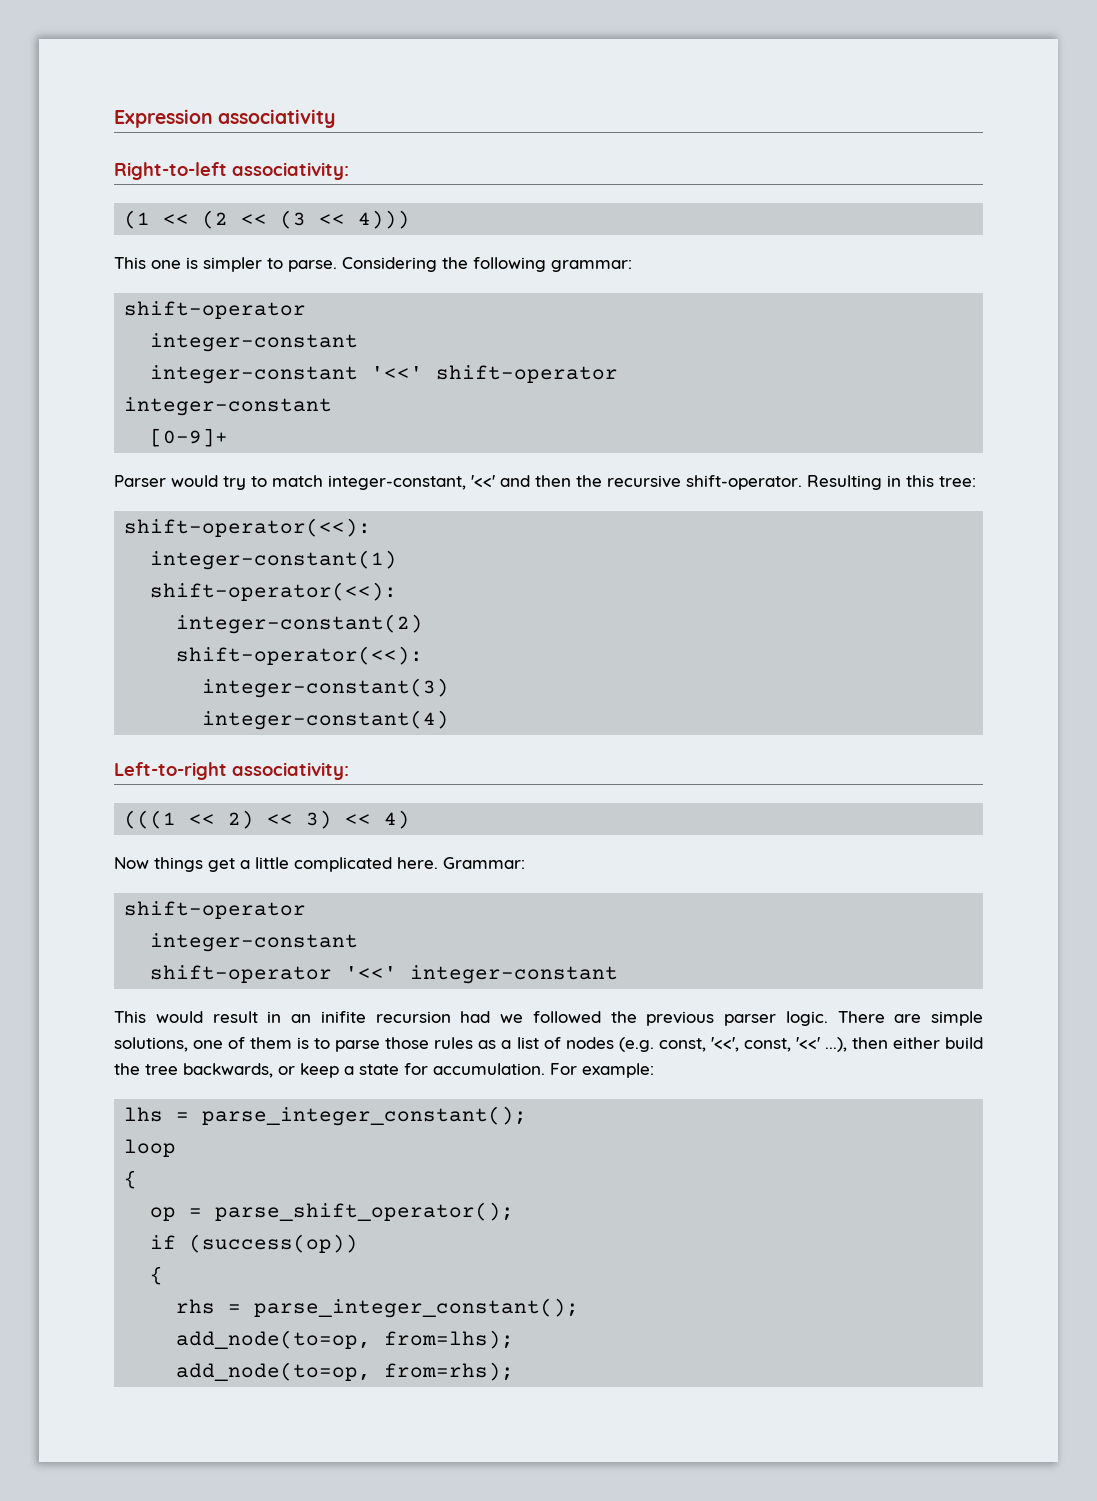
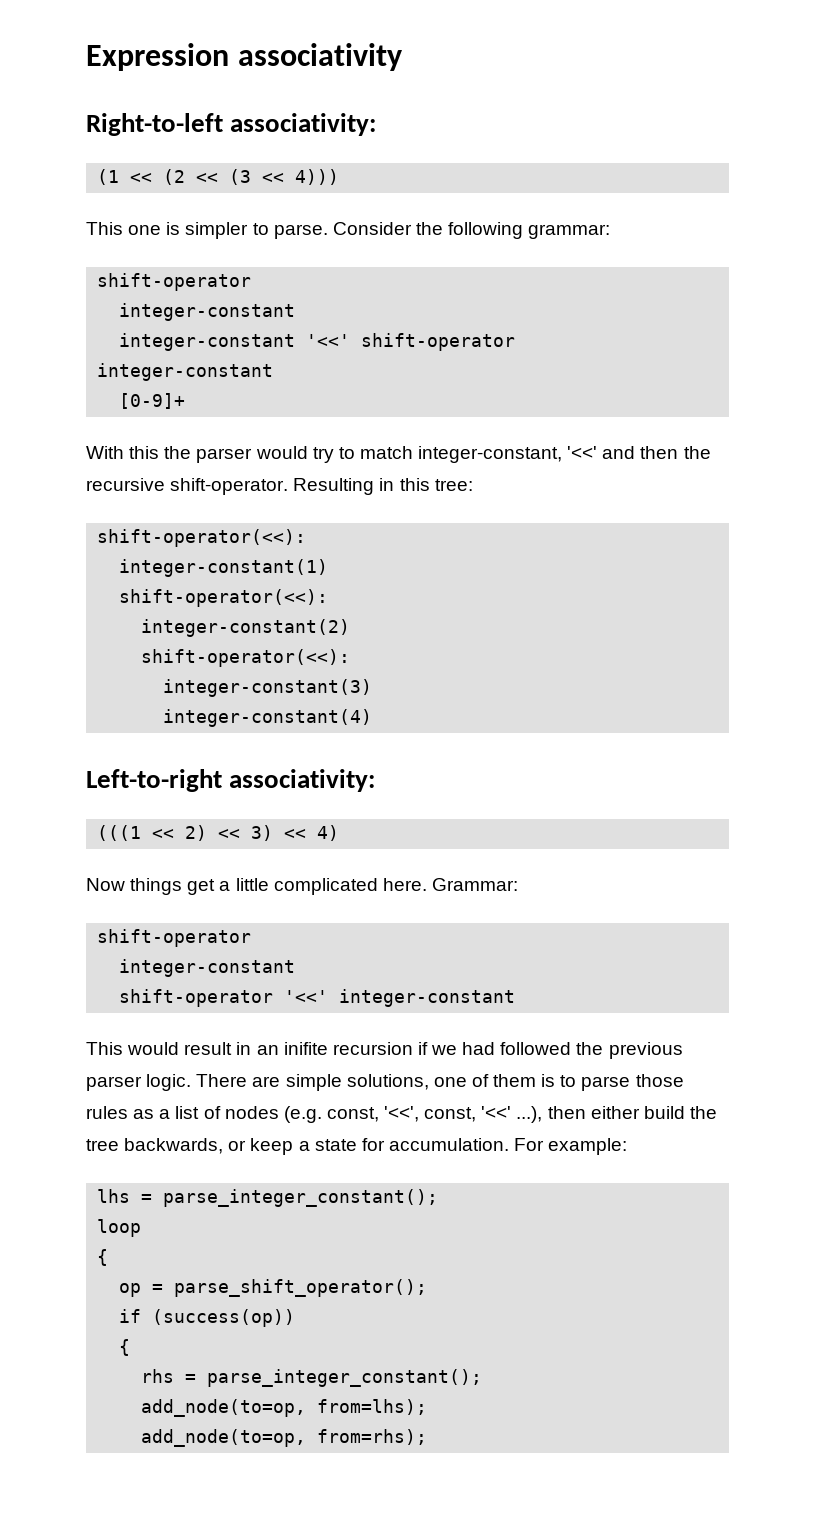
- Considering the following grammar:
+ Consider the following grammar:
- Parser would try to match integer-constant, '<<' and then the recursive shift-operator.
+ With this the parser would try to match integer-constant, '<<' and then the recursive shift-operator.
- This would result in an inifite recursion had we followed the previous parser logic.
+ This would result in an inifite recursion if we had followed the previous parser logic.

■ ■ ■

_EXERCISE DETAILS:_ Beginning with the line that contains "With this the", repeat every line through the end of the records and nothing more.

_RESPONSE TO THE TASK:_
+ With this the parser would try to match integer-constant, '<<' and then the recursive shift-operator.
- This would result in an inifite recursion had we followed the previous parser logic.
+ This would result in an inifite recursion if we had followed the previous parser logic.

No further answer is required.